Synonyms for factoid search: Part 1

A while back I worked on a potential startup project called Searchify and needed to generate domain-specific synonyms. I’m finally getting around to writing that up but there may be some holes in my memory or notes.

Advertising on mobile phones is a growing area but it’s a mess. Suppose you get a full-screen ad for a car. Even if you’re interested would you click on it? I wouldn’t; it’ll switch to a web browser, load for 20 seconds, and then I might not be able to get back to what I was doing.

The idea behind Searchify was to add a search box to the bottom of the ad. You could enter factoid searches like “price” and see a little popup with the info. You could star the factoid and then close the ad without losing your place in the app. Then come back to it later if you’re still interested.

Toyota Prius Ad with Search Box

On the backend we’re searching against a Json data like this (1):

{
 "Compass": "YES",
 "Clock": "YES",
 "Tire Pressure Monitoring System": "tire pressure monitoring",
 "Security (Standard)" : {
 "2 Stage Unlocking": "remote 2-stage unlocking",
 "Engine Immobilizer": "YES",
 "Power Door Locks": "remote power door locks"
 },
 "Mobile Connectivity (Standard)": {
 "Bluetooth": "YES",
 "Phone": "prewired for phone"
 },
 "Color": [
 "Super White": "F7F7F7",
 "Sea Glass Pearl": "ABBFC0"
 ],
 "MSRP": "$18000 - 25000",
 ...
}

The data was very noisy and required significant preprocessing: Extracting booleans, numbers, ranges, and lists from string data. Beyond that there’s a degree of hierarchy so we grouped some information together to have a flat collection of documents.

But more to the point: When someone enters “price” or “cost”, how do we know to look up “MSRP”? When someone enters “red” how can we show color options? When someone enters “mileage” or “fuel efficiency” how can we show the MPG value?

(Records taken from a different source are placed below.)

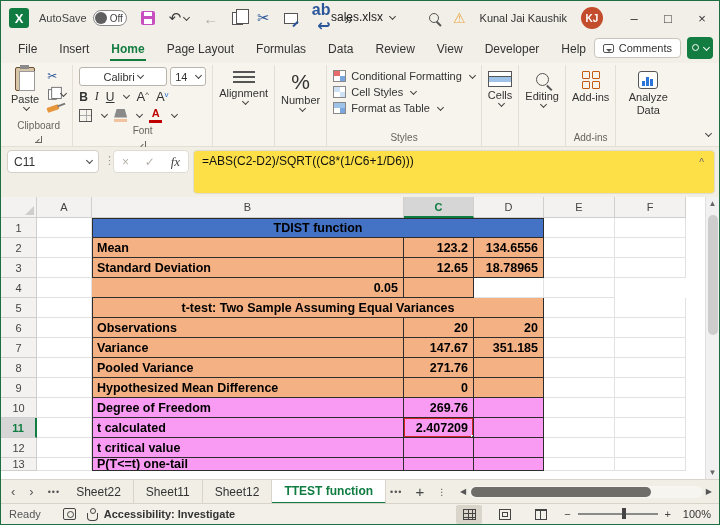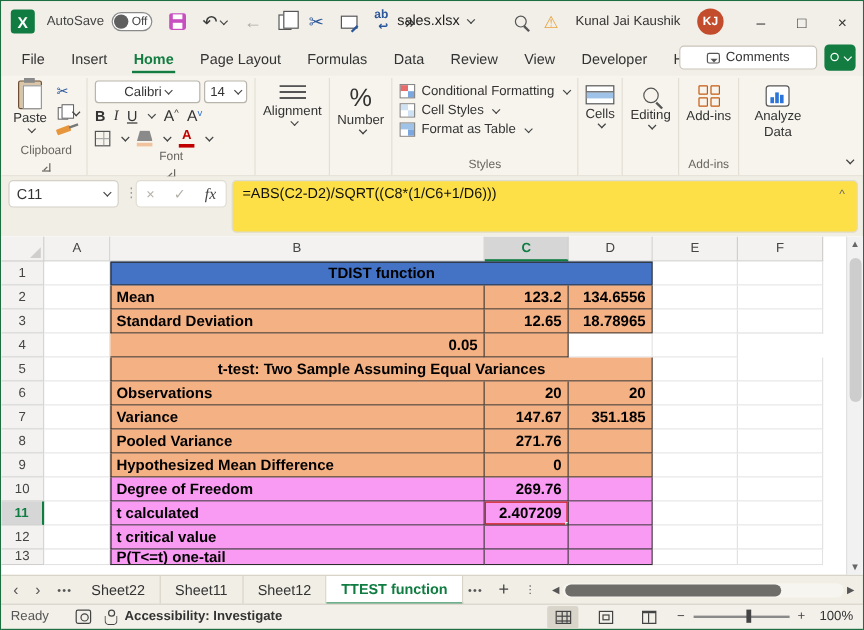"ab" .ab-ico { font-size: 10px -> 16px }
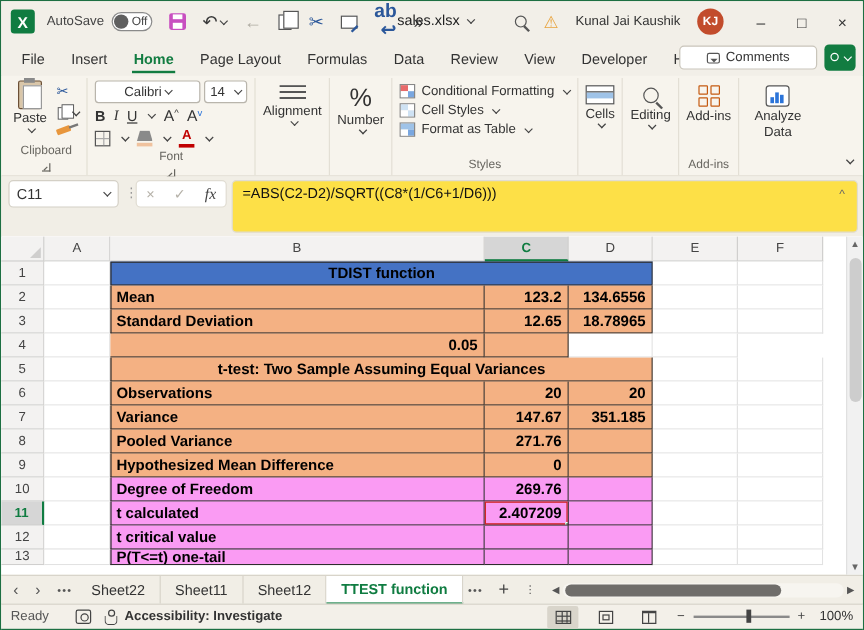"Comments" .comments-btn { padding: 3px 22px -> 3px 8px }
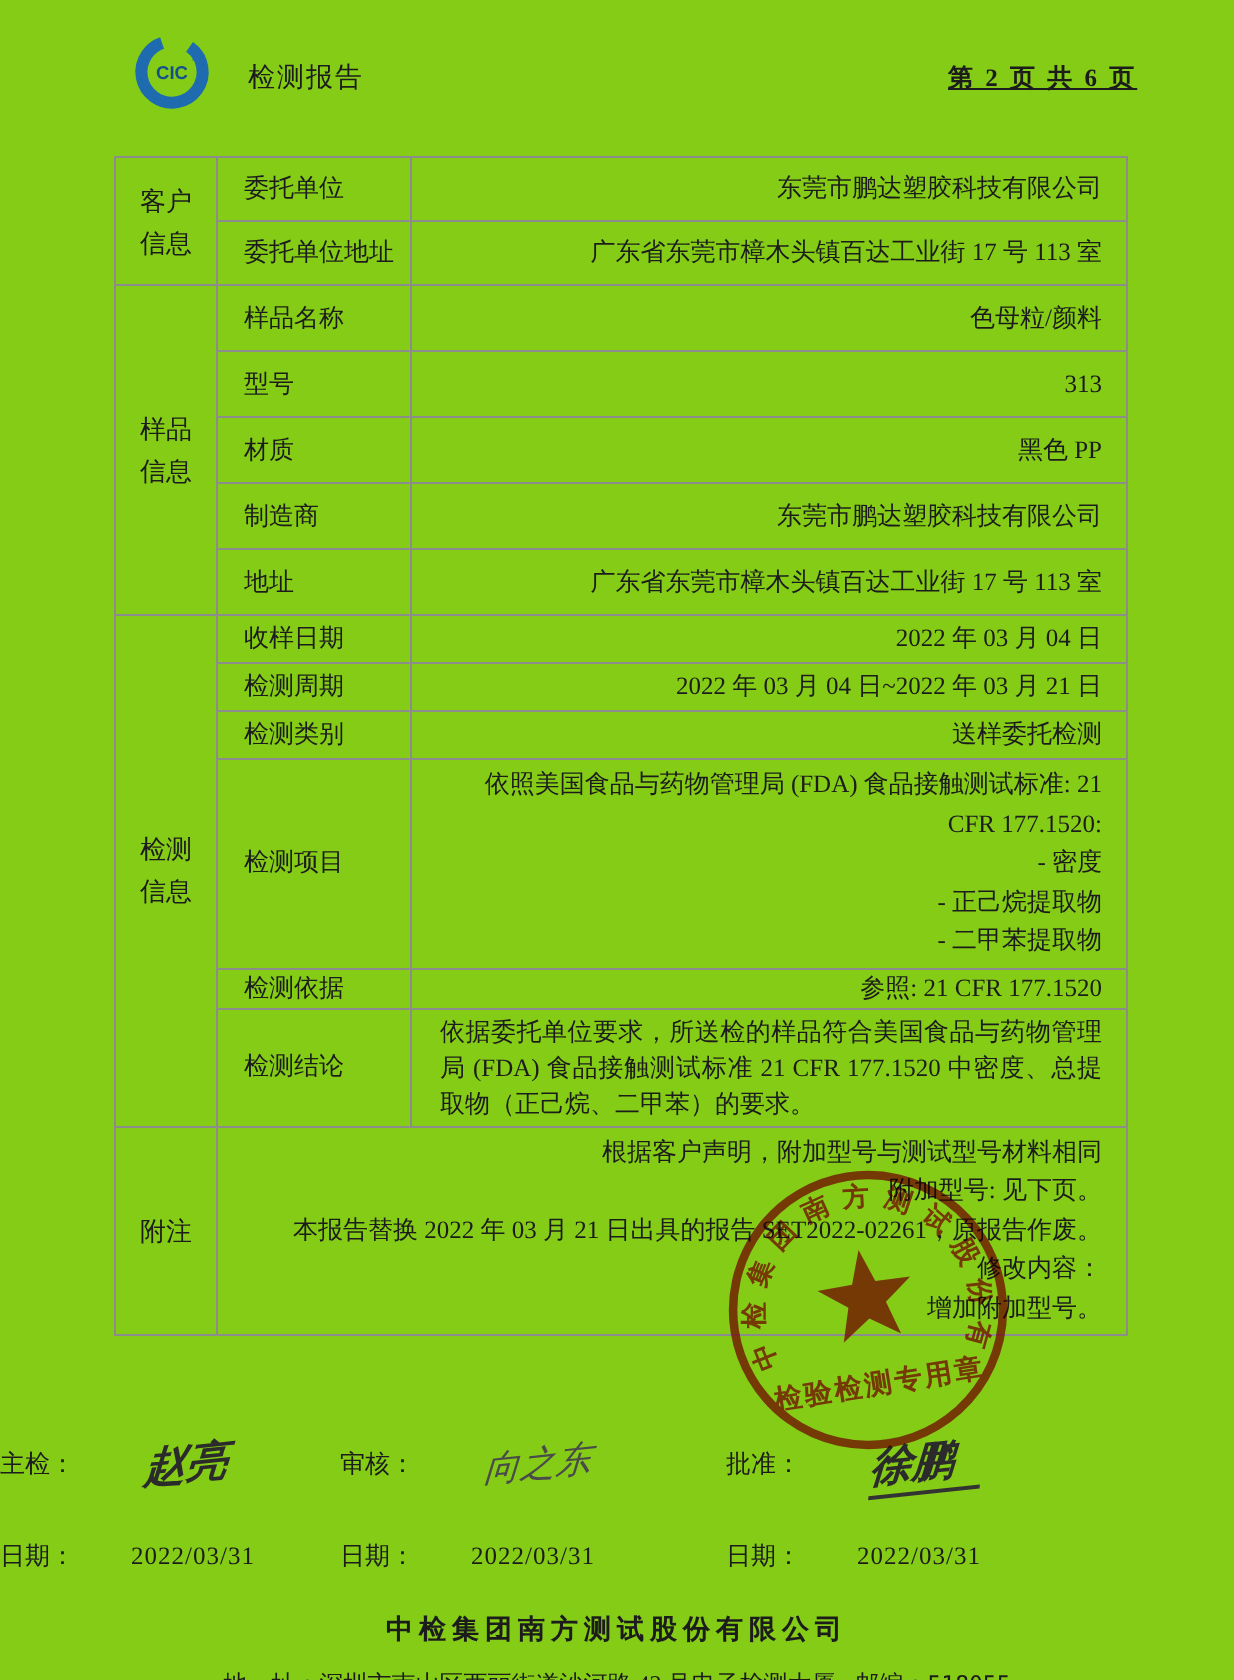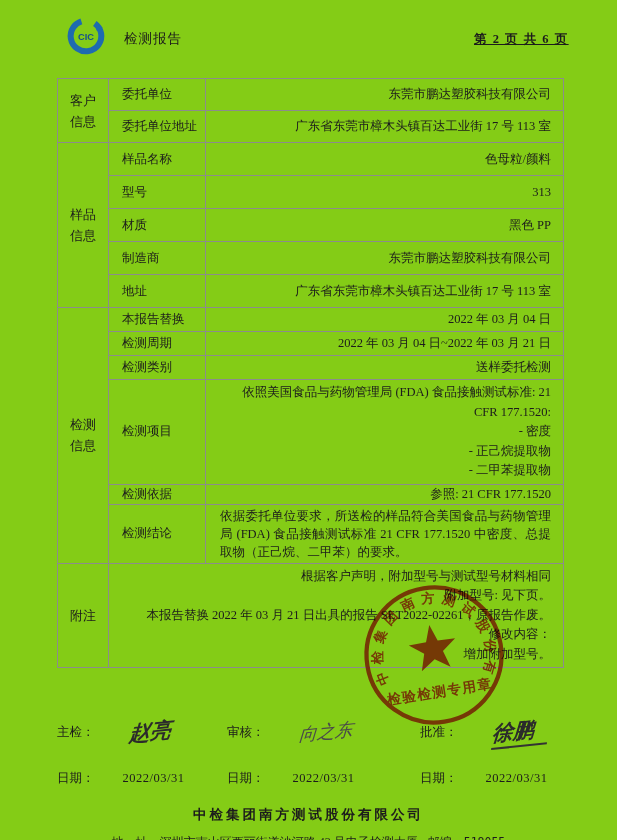"本报告替换" td.f { text: 本报告替换 -> 收样日期 }
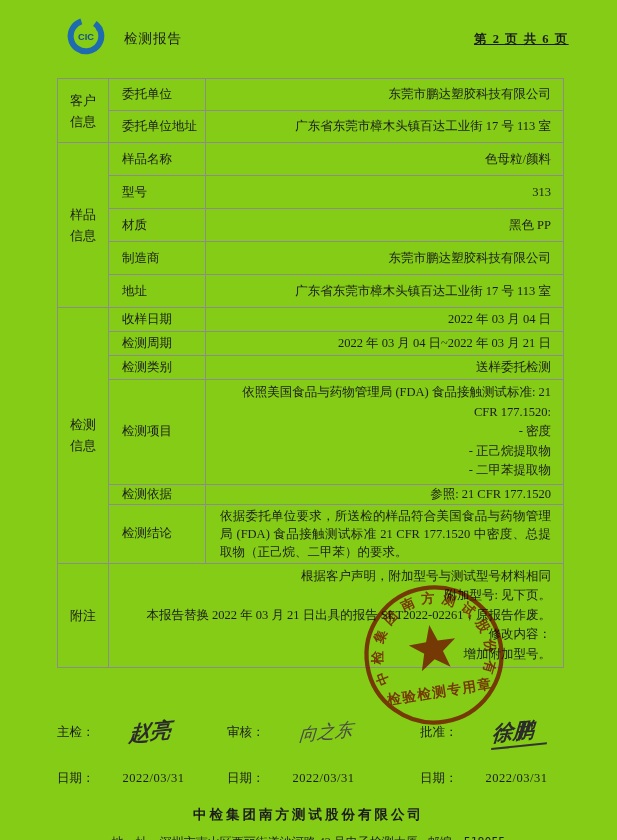"主检：" .sign-row, .date-row { margin-left: 57px -> none }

Contrast this with regular search: In document retrieval, a document mentioning price is likely to also mention MSRP or cost. For us there’s often only a single keyword associated with a factoid. There’s a very high chance that an arbitrary search will return zero results.

We need fuzzy search. Or put another way, we need to improve recall. In traditional information retrieval this might be handled by stemming, query expansion, and/or latent semantic indexing. (2)

ElasticSearch: solutions and constraints

Our system was designed around ElasticSearch which provides lowercasing and stemming. Lowercasing will help if a query is “msrp” and we have “MSRP”. Stemming will help us if we have “power windows” and the search is “window options”. ElasticSearch also offers built-in spell correction which can improve recall of real-world searches.

ElasticSearch synonyms allow us to address the problem of “price” vs “cost” vs “MSRP”. You can specify a mapping of original terms to a set of replacements.

ElasticSearch doesn’t provide default synonym sets so we experimented with many options. In this post I’ll focus on the initial experiments which failed to varying degrees.

Moby Thesaurus

Moby is a large, free thesaurus available at Project Gutenberg. It’s a large comma-delimited file with a word and possible synonyms. Seems like the perfect option for a 15-minute experiment!

In a first-day situation you don’t even have evaluation data for synonym generation. You don’t have evaluation data for your search system either. So I ended up generating lists of synonyms and eyeballing. That evaluation is only good for comparing systems of very different quality. (3)

Input: air conditioning
Output: adiabatic absorption,adiabatic demagnetization,adiabatic expansion,aerage,aeration,air cooling, …

Input: heat
Output: John Law,Le Mans,a transient madness,abandon,activate,agitate, …

Input: mileage
Output: account,aesthetic distance,allowance,assessment,bill,blackmail,blood money, …

Input: safety
Output: aegis,arm guard,assurance,backstop,buffer,bulwark,bumper, …

Input: cost
Output: afford,amount,amount to,bereavement,bring,bring in,budget, …

The words skew towards extreme recall because thesauruses are meant to help writers. The lists sometimes contain useful terms such as “range” in “mileage”, “amount”, “expense”, “price”, and “sell for” in “cost”.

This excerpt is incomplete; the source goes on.